Esta guerra de los «malos contra los buenos», ¿o de los «buenos contra los malos»?, está provocando tal inversión de papeles analíticos que provocaría una sonrisa irónica si no estuviéramos ante un drama insoportable.
Acostumbrados como estaban muchos medios occidentales a cubrir las guerras desde el lado del agresor (los bombardeos sobre Bagdad eran televisados como si fueran fuegos artificiales en la Concha), hete ahí que los corresponsales de este lado del ¿nuevo? Telón de Acero narran, y sufren, los ataques de los invasores sobre las ciudades ucranianas.
Los que se sitúan en el otro lado, por razones pre-ideológicas, geopolíticas o erróneamente nostálgicas, critican que, como es el caso de nuestros colaboradores freelance, no cubren a su vez la guerra desde el Donbass o como empotrados del Ejército invasor ruso.
Pablo González lo hizo, desde uno y otro frente, en los primeros años de la olvidada guerra en los enclaves pro-rusos del este de Ucrania. Y por ello, entre otras cosas, está prisionero en una cárcel polaca. Pero mucho me temo que, tal y como se las gasta el cerrojo informativo del Kremlin, ni hasta el propio Pavel, «espía ruso» –entrecomíllese la ironía–, habría podido hacerlo. Qué decir de otros colaboradores sin ese «pedigrí» que tan falsamente le han atribuido a Pablo la policía polaca y el servicio secreto ucraniano.

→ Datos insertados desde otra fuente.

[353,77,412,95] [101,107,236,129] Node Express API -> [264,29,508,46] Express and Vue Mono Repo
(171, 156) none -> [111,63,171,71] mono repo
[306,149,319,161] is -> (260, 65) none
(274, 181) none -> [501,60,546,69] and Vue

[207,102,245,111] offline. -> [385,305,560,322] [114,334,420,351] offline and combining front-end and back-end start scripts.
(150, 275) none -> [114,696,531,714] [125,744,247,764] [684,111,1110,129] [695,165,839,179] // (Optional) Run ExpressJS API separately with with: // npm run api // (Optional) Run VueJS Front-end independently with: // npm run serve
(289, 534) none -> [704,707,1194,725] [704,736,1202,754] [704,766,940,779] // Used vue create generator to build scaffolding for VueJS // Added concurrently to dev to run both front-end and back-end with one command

Ocurre otro tanto con los crímenes de guerra –expresión que, por cierto, no deja de ser un pleonasmo, porque toda guerra es un crimen–. Sin olvidar, por precaución, que la guerra en Ucrania tiene su frente de batalla de la (des)información, caben pocas dudas de que uno y otro bando han cometido y están perpetrando excesos.
Pero, puestos a comparar –esa excusa auto-complaciente tan manida a derecha y a izquierda–, sorprende que los mismos análisis que no se despeinaban al ver cómo, por ejemplo, marines y mercenarios estadounidenses eran linchados en Falujah (Irak) por grupos de resistencia que fueron el germen ni más ni menos que de Al Qaeda, y luego del ISIS, o morían a manos de los «simpáticos» talibanes, denuncian, ahora, eso sí con toda la razón, que soldados y milicianos ucranianos, entre otras salvajadas, disparan a las piernas a varios prisioneros rusos en nombre de la resistencia a la invasión de sus ciudades y pueblos.

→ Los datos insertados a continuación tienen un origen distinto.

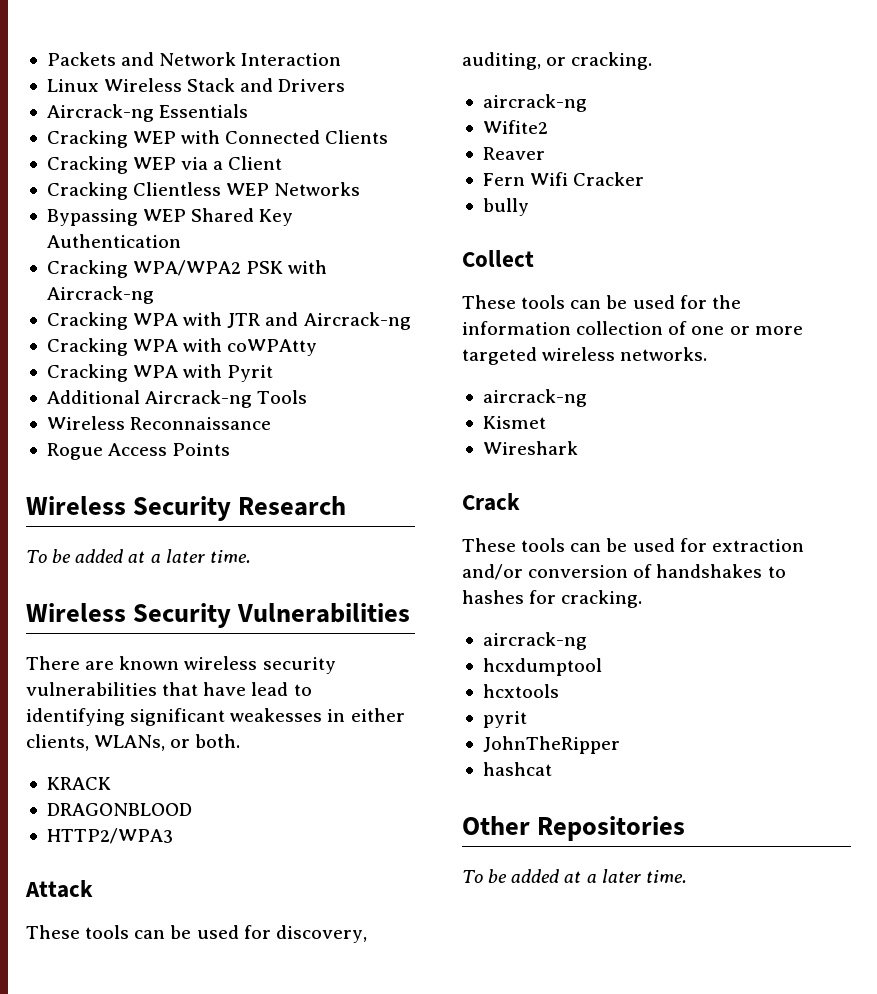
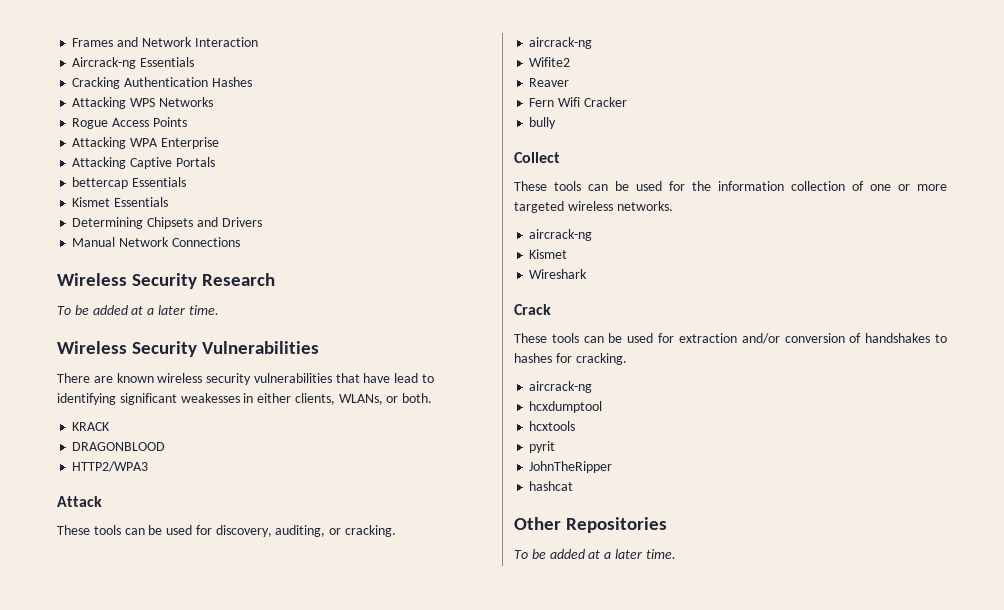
[46,52,116,66] Packets -> [72,38,114,47] Frames
[46,78,346,92] [46,104,249,122] [46,130,389,148] [46,156,283,174] [46,182,361,200] [46,208,294,226] [46,234,181,248] [46,260,328,278] [46,286,154,304] [46,312,411,330] [46,338,318,356] [46,364,274,382] [46,390,308,408] [46,416,272,430] [46,443,231,460] Linux Wireless Stack and Drivers // Aircrack-ng Essentials // Cracking WEP with Connected Clients // Cracking WEP via a Client // Cracking Clientless WEP Networks // Bypassing WEP Shared Key Authentication // Cracking WPA/WPA2 PSK with Aircrack-ng // Cracking WPA with JTR and Aircrack-ng // Cracking WPA with coWPAtty // Cracking WPA with Pyrit // Additional Aircrack-ng Tools // Wireless Reconnaissance // Rogue Access Points -> [72,57,195,69] [72,77,252,89] [72,97,213,109] [72,117,187,129] [72,137,219,149] [72,157,215,169] [72,177,187,189] [72,197,169,207] [72,217,262,229] [72,237,240,247] Aircrack-ng Essentials // Cracking Authentication Hashes // Attacking WPS Networks // Rogue Access Points // Attacking WPA Enterprise // Attacking Captive Portals // bettercap Essentials // Kismet Essentials // Determining Chipsets and Drivers // Manual Network Connections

Pero resulta que la ONG estadounidense HRW ha denunciado que, si se confirma la autenticidad de ese y otros vídeos aún más salvajes, estaríamos ante un crimen de guerra. Mientras no hay hoy una ONG rusa no prohibida por el Kremlin (recuerden Memorial) que pueda investigar la veintena de cadáveres vestidos con ropa civil, algunos maniatados y con disparos en la cabeza, en la localidad ucraniana de Bucha, recién abandonada por el Ejército ruso en su repliegue de los alrededores de Kiev, y donde se han encontrado cientos de muertos, en fosas comunes o bajo los escombros de sus casas.
La suspensión de conciertos de intérpretes y autores rusos en Europa Occidental ha sido denunciada como «rusofobia», y con razón, hasta por sectores que –paradojas– defienden ese tipo de boicots en otros escenarios, donde sin duda los considerarán más legítimos.

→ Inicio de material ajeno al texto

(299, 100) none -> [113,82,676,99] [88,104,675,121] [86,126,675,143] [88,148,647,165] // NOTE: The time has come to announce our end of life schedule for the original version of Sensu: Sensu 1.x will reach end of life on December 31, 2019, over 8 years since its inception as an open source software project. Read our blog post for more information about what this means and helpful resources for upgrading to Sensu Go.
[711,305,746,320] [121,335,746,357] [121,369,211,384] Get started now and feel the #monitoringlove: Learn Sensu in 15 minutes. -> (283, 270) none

El Kremlin acaba de prohibir un concierto en el Teatro Académico de Ópera y Ballet de Novosibirsk de la soprano rusa y afincada en Austria Anna Netrebko por condenar la agresión militar contra Ucrania. ¿Rusofobia desde el Kremlin? ¿O es que Netrebko y los miles de manifestantes detenidos por salir a la calle contra la guerra no son rusos?
El trastorno bipolar maniqueo de unos y otros, capaz de justificar lo que siempre han denunciado y de denunciar lo que antes saludaron, nunca servirá para siquiera intentar explicar el drama que vuelve a asolar a Europa. Y esto no es equidistancia. Es el único homenaje que podemos hacer desde aquí a las víctimas.